It was a familiar sight. Moments after Peter Olayinka had silenced the San Siro with a goal that gave Slavia Prague the lead against Inter on the opening night of the Champions League, the camera cut to Antonio Conte. Conte looked pensive; no doubt a million thoughts were percolating as to how to get his team out of this hole. Those eyes - menacing even at the most congenial of times - conveyed the anguish of a man who’s been in this situation before.
Inter would eventually salvage a barely credited draw against the Czech champions, through a fortuitous goal from Nicolo Barella with minutes remaining. Yet, the draw couldn’t mask how much better the visitors were in every aspect of the pitch, they outplayed, outfought and displayed an intensity that’s usually the hallmark of a Conte side. It was the latest in a string of disappointing European performances from a Conte side.
Conte has a peculiar relationship with Europe’s elite competition. Despite winning the competition as a player with Juventus in 1996 and playing in four finals, as a coach he’s been unable to transfer his league success to the Champions League. Never going beyond his sole quarter-final appearance with Juventus, Conte’s failures in Europe are a blotch on his otherwise exemplary managerial CV.
To date, his best season in the competition was his first, reaching the quarter-final with Juventus in 2012/13, where they were systematically taken apart by Jupp Heynckes’ Bayern Munich in both legs. It was in this debut season that also saw him mastermind his greatest victory in the competition, dismantling then European champions Chelsea 3-0 in Turin. The defeats to Bayern were simply chalked down to being swept aside by a classier and more experienced side.
It wasn’t until the following season that doubts started to emerge surrounding Conte’s European credentials. Drawn in a group containing Real Madrid, Galatasaray and Copenhagen. Juventus didn’t pick up a win until matchday 5, in a laboured 3-1 home win over Copenhagen.
A group that should’ve been relatively straight forward had somehow boiled down to the last game, the-now infamous decider with the Turkish giants in a mud bath at the Telekom Stadium in mid-December. Wesley Sneijder’s winner five minutes from time sent them into the round of 16, and Conte into the Europa League.
The recriminations started almost immediately, what went wrong? Conte’s reluctance to deviate from his favoured 3-5-2 formation against lesser opposition was cited by many as the primary cause.
For their encounters against Real, Conte had switched to a 4-3-3 and, unsurprisingly, Juve produced their best football of the season. Real, never a team to implement a reactive strategy, left gaps defensively that undoubtedly played into Conte’s hands, and yet despite only picking up a point from both games, it gave him another tactical alternative.

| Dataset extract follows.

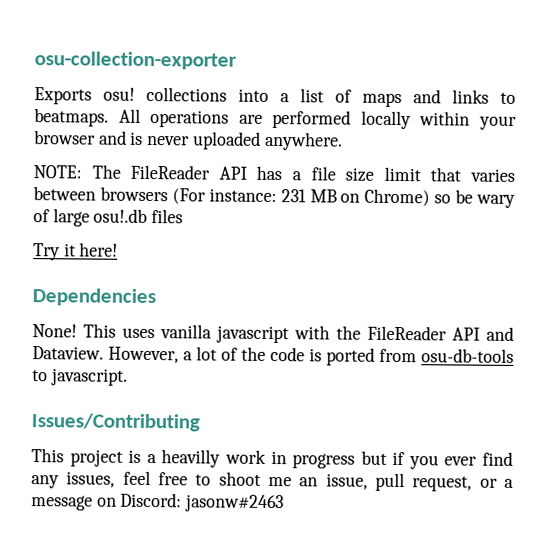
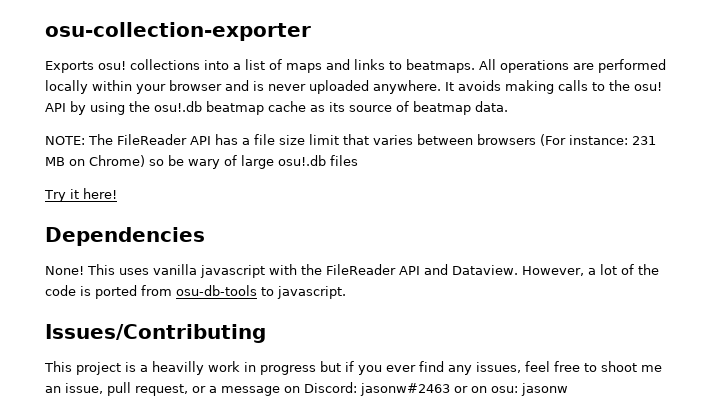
(343, 141) none -> [445,80,662,94] [45,101,508,115] It avoids making calls to the osu! API by using the osu!.db beatmap cache as its source of beatmap data.
(285, 503) none -> [454,383,568,396] or on osu: jasonw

But the alternative was put in a drawer and never used again. He reverted to type for the remainder of the season. Conte’s 3-5-2 was rigid and lacked fluidity, with wing-backs Stephan Lichtsteiner and Kwadawo Asamoah performing the same rehearsed instructions time and again; Andrea Pirlo, Arturo Vidal and Paul Pogba tried to operate in overcrowded midfield areas as lesser-quality teams became difficult to break down.
Nevermore was this crystallized than in the semi-final of that season’s Europa League. Having lost the first leg 2-1 against Benfica at the Stadium of Light, the return required Juventus to score a single goal to make the final – to be played at the Juventus Stadium.
They laid siege to Benfica’s goal for 90 minutes and failed to create anything meaningful, snatching at half chances as Benfica held on. The lack of invention, of spontaneity, in his system was never more evident. The league meanwhile was a procession, making history by winning the league in triple digits.
Conte, whilst able to get his teams to grind out results in a league season, has been accused of lacking the ingenuity to change the outcome of a game mid-course, an ingredient so integral in cup competitions. Certainly that was the case during his time with Juventus, where he would make substitutions too late in games for them to have any real effect. What exacerbated Conte’s European-allergic reputation was his successor Max Allegri taking what was ostensibly the same side to within 90 minutes of a treble the following season.
In the aftermath of the dismal showing against Slavia Prague, he snapped at Italian journalists who probed about changing formations, saying:
Only in Italy are we fixated on formations. I’ve coached in England and they don’t give a damn over there.
Conte’s record of nine wins from 24 games in the Champions League is hardly statistics fitting for a man of his pedigree, and with two of Inter’s next three games away to Barcelona and Borussia Dortmund, it’s difficult to believe he will enter double figures in the winning column over the next month.
Defeat on Wednesday could leave Inter staring down the barrel of Thursday night football, and even more questions concerning the Conte European conundrum.